New rules for 911 calls include no hang ups
One the most valuable resources we are able to provide to our communities is the 911 Emergency phone system. It is hard to remember what it was like prior to the introduction of this dedicated line. In 2014 the Kewaunee County Dispatch Center received 9,251 calls for service. Of these calls 1,067 were for EMS and 131 were for fire calls, most of which came into our office through the use of the 911 system.
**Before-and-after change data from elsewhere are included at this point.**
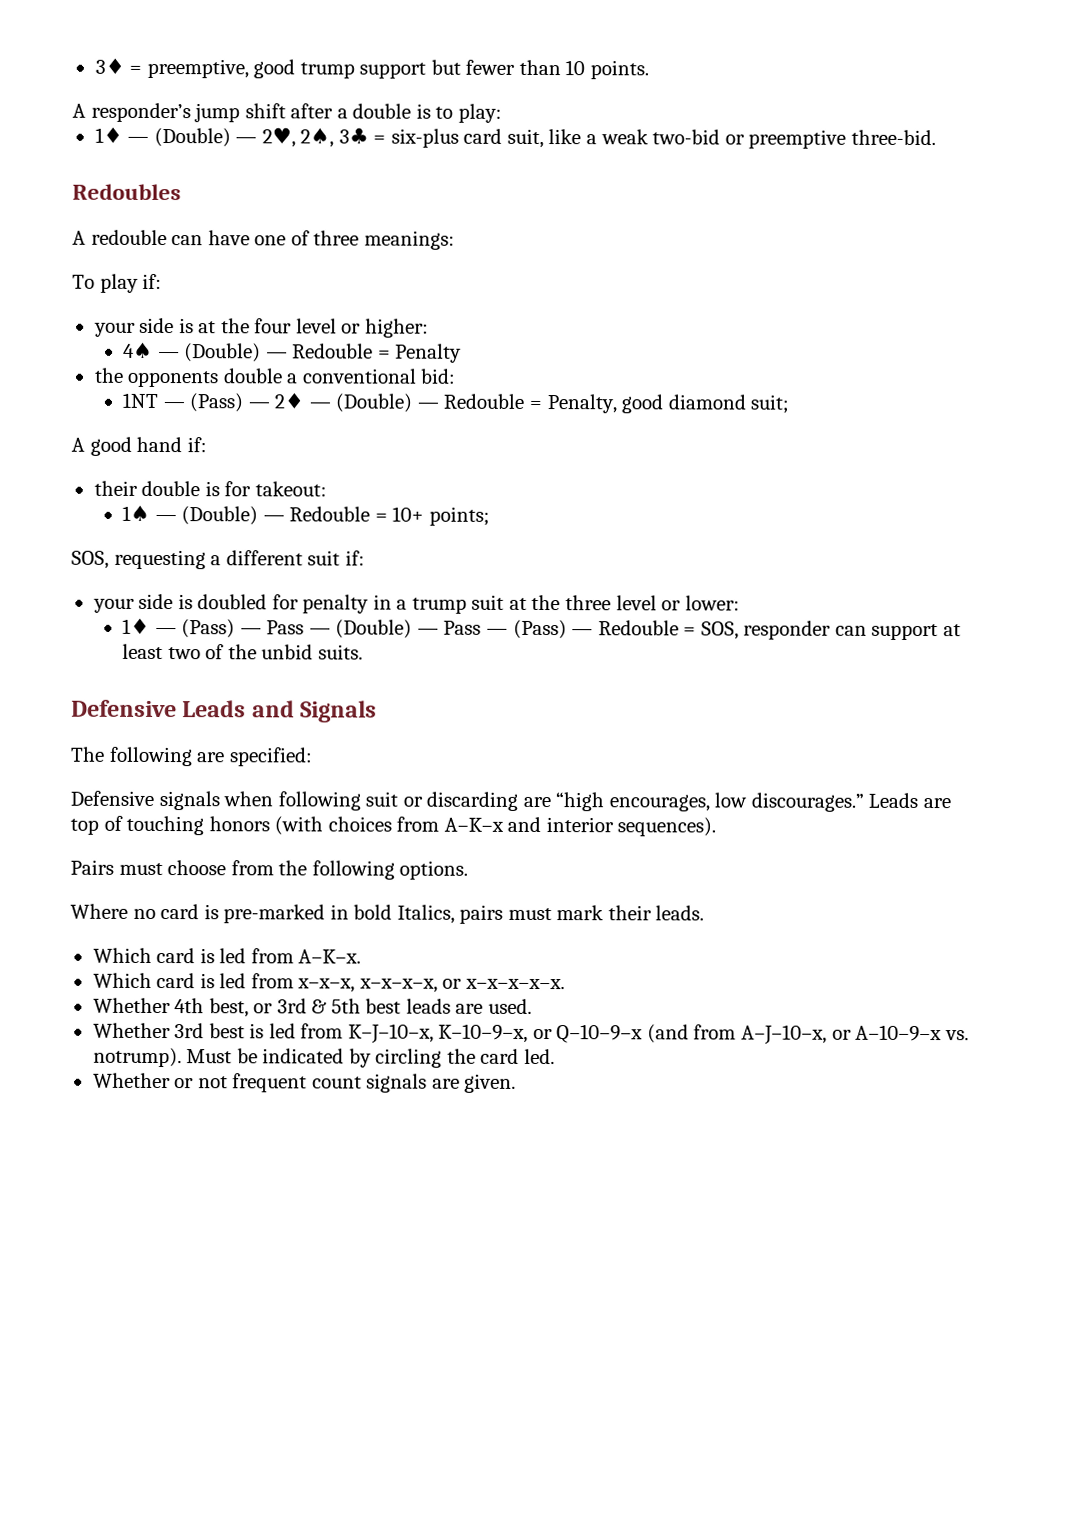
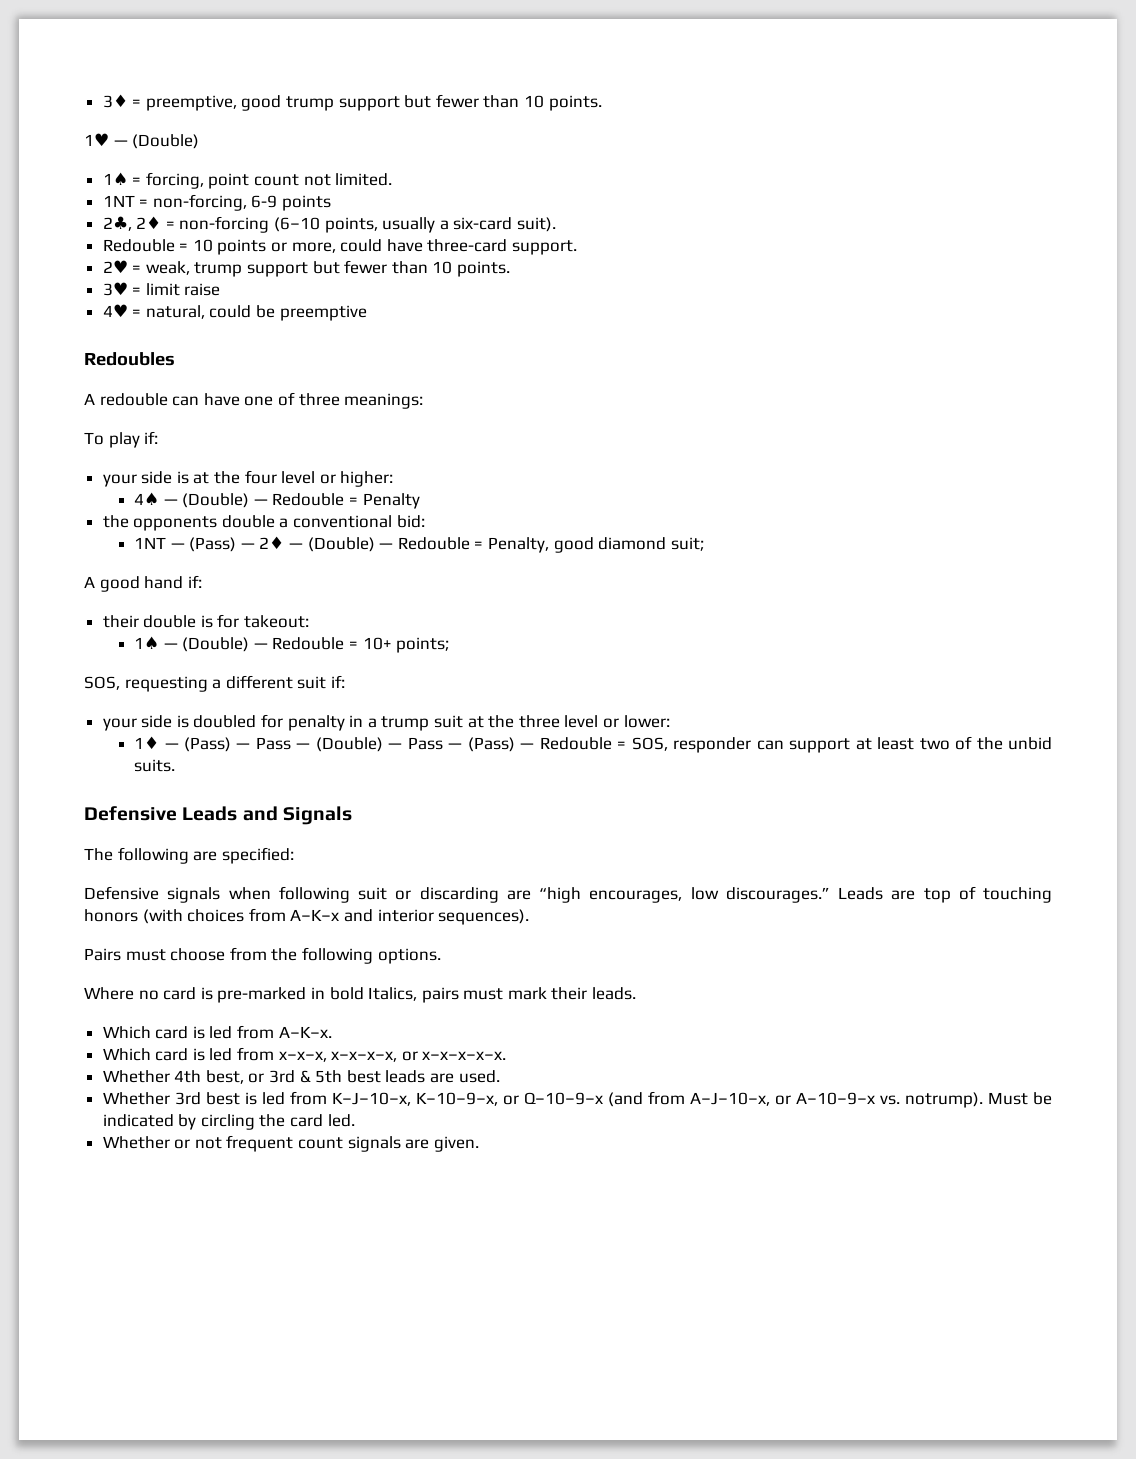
- A responder’s jump shift after a double is to play:
- 1♦ — (Double) — 2♥, 2♠, 3♣ = six-plus card suit, like a weak two-bid or preemptive three-bid.
+ 1♥ — (Double)
+ 1♠ = forcing, point count not limited.
+ 1NT = non-forcing, 6-9 points
+ 2♣, 2♦ = non-forcing (6–10 points, usually a six-card suit).
+ Redouble = 10 points or more, could have three-card support.
+ 2♥ = weak, trump support but fewer than 10 points.
+ 3♥ = limit raise
+ 4♥ = natural, could be preemptive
Over the years, enhancements have been made and technologies have improved to provide the best possible service to the caller. One of the first improvements was Enhanced 911, which would provide the address where the call originated. While this provided some great information, it only applied to land lines. With the advent of cellphones and the subsequent transition of many from land lines as a primary service to cellphones, further advancements were needed.
I can recall many times when a 911 call would come in from a cellphone and the caller was unable to provide location information. You can imagine the series of questions that had to be asked in an effort to pinpoint the caller’s location and get services to them and the frustration on both ends of the line.
We now have GPS coordinates registering when a 911 call comes into dispatch, which gives us the actually location on a map regardless of whether it is at a residence or in the middle of a woods. This has made a critical difference in many calls not only when the caller is unaware of where they are, but in the event of a 911 hang-up.
This brings me to my next point about the use of the 911 service. If you have accidentally dialed 911, please do not hang up when we answer. Simply stay on the line and answer the questions that the dispatcher asks so that the call can be quickly closed out as simply an error. In 2014, there were 364 hang-up calls to 911, and each of these had to be followed up to determine whether or not an emergency actually existed.
While there is a statute regarding the misuse of the 911 service, we recognize that accidents happen. However, it is important to note that misuse of 911 is a serious matter and that for every non-emergency call placed through the 911 system there is the chance that an actual 911 call for help will not get through.
If you need to contact dispatch for a non-emergency, please use our direct line of (920) 388-7108. Also if you are calling from a cellphone, 311 will connect you with the non-emergency line for your local dispatch. Be aware that when using a cellphone for either 911 or 311, you may not get the dispatch center from the county you are actually in, especially if you are in areas close to jurisdictional boundaries.
You may be in the western part of Kewaunee County and upon dialing 911 be connected with Brown County Dispatch. No worries. We have protocols in place where these calls are immediately transferred to the appropriate county; again, do not hang up!
The next generation of 911 services will most likely include the ability to text into a dispatch center, as that mode of communication becomes ever increasingly popular. The struggle will be for local agencies to keep up with the changes in technology while maintaining the same level of service.
We should all be very grateful for the men and women on the other end of the line when we are in a moment of crisis and make use of the 911 Service. I am sure that they would appreciate a call back some time on the non-emergency line thanking them for what they do!